If you are using physical documents, at minimum know where your originals are at every point in transit. Build a tracking step into your process: confirm courier despatch, confirm consignee receipt, confirm customs submission. Do not assume.

Know your rights under the contract of carriage

If demurrage was caused by something the carrier controlled, port congestion, delayed vessel discharge, a terminal error, you may have grounds to dispute or waive the charge. Keep a timestamped record of vessel movements and terminal events. Carriers will waive charges if they are documented to be their fault, but they will not volunteer this.

The calculation most people don't do

Most operations teams know demurrage is a problem. Very few have actually sat down and calculated what document-related delays cost them specifically in a year.

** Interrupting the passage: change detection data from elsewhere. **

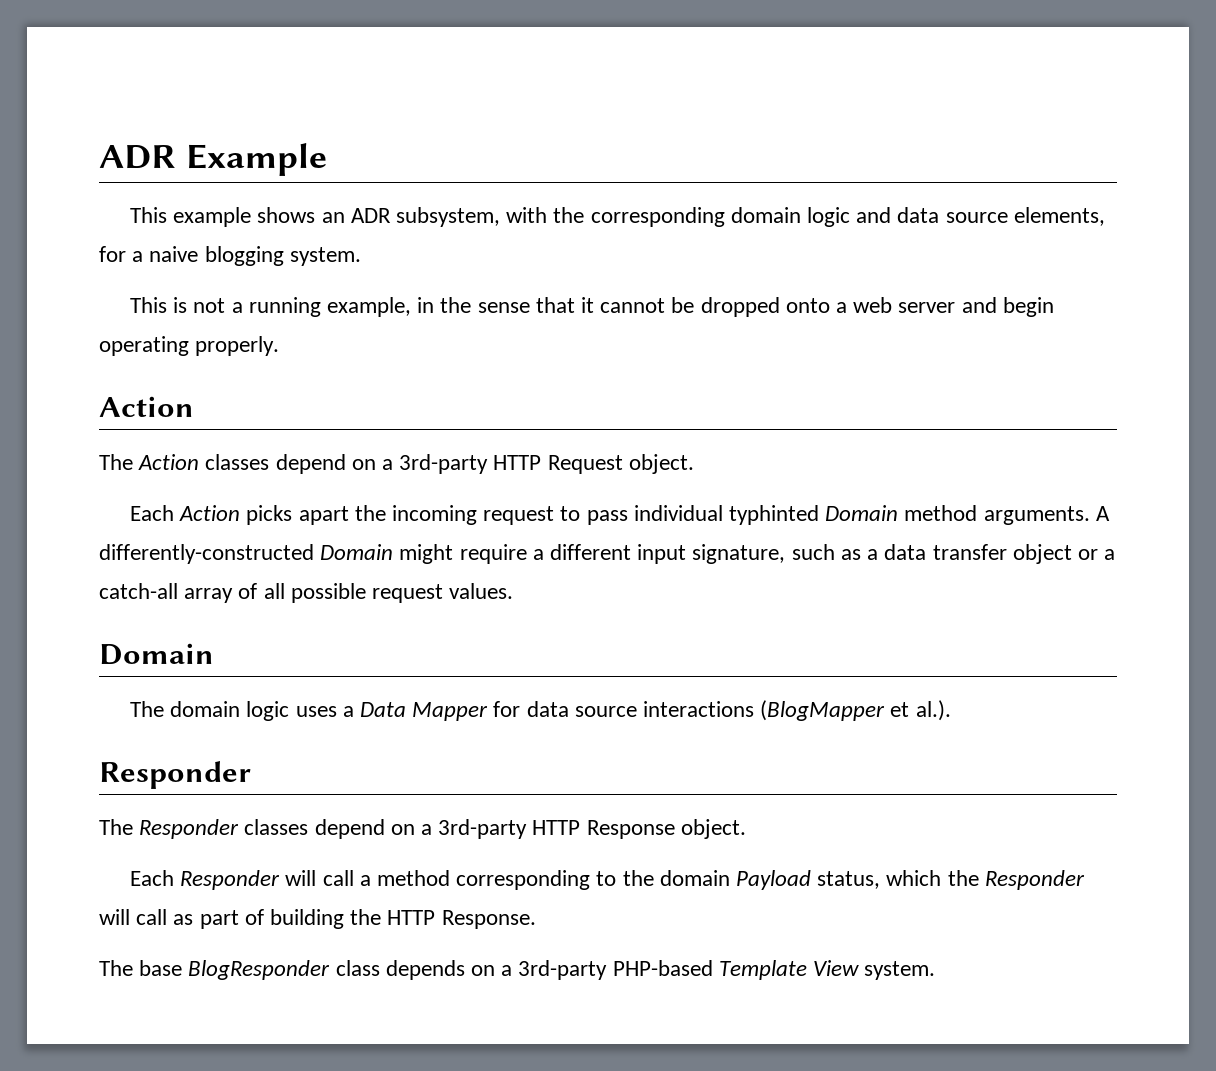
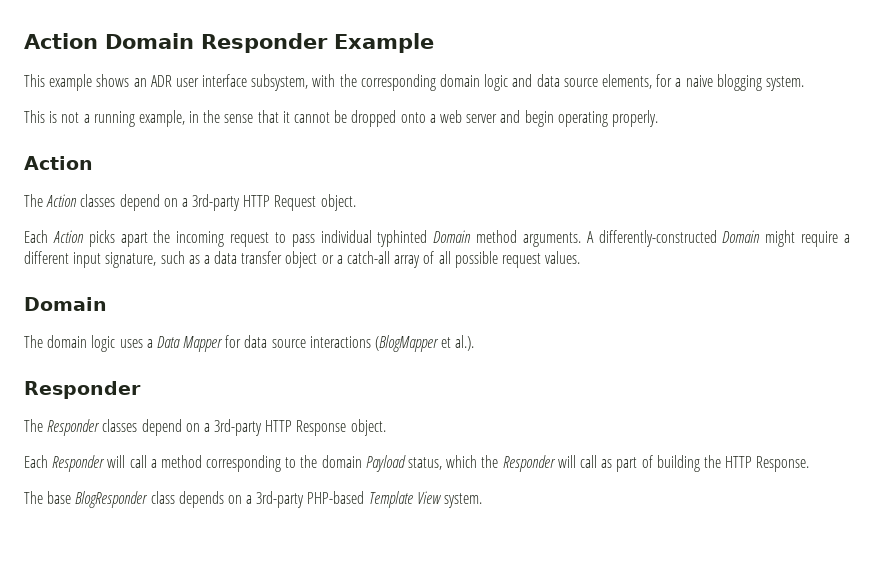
[99,145,176,169] ADR -> [24,33,328,53] Action Domain Responder
(391, 215) none -> [175,74,248,87] user interface

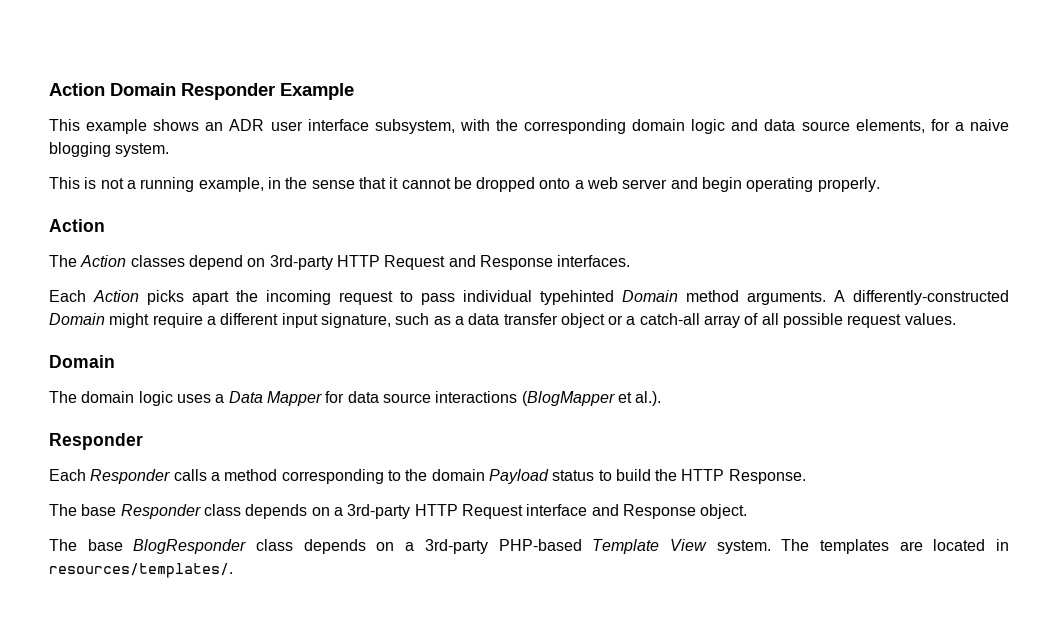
[181,194,356,211] a 3rd-party HTTP Request object. -> [269,255,631,270] 3rd-party HTTP Request and Response interfaces.
[377,230,428,247] typhinted -> [540,290,614,305] typehinted
[24,419,386,436] // The Responder classes depend on a 3rd-party HTTP Response object. -> (143, 441) none
[107,455,147,468] will call -> [173,469,207,481] calls
[408,455,810,472] status, which the Responder will call as part of building the HTTP Response. -> [552,469,806,484] [49,504,748,519] status to build the HTTP Response. // The base Responder class depends on a 3rd-party HTTP Request interface and Response object.
(483, 500) none -> [781,539,1009,554] [49,563,233,578] The templates are located in resources/templates/.

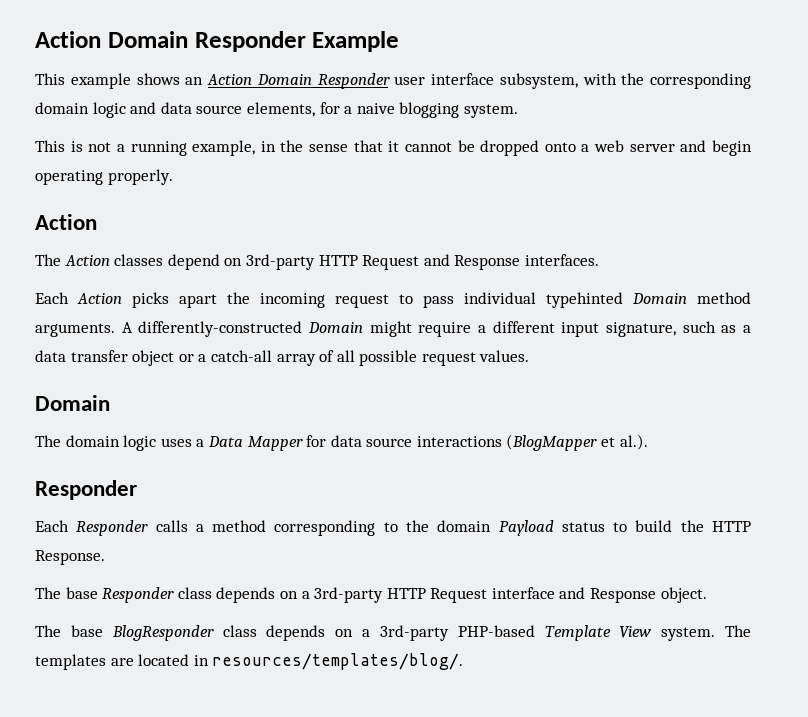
[229,119,265,131] ADR -> [207,73,390,89] Action Domain Responder
[49,563,233,578] resources/templates/. -> [212,653,464,670] resources/templates/blog/.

Take your annual shipment count. Estimate what percentage had containers sitting at port waiting for documents to arrive, even for one or two days over free time. Multiply by your average demurrage rate and average days exposed. The number is usually larger than people expect.

That number is the business case for fixing the problem. It is also the number you take to finance when you want to justify moving to digital documentation. The demurrage savings alone often cover the cost of the system change, before you factor in courier costs eliminated, reduced headcount on document chasing, and fewer bank rejections.

Do the calculation. It will change the conversation.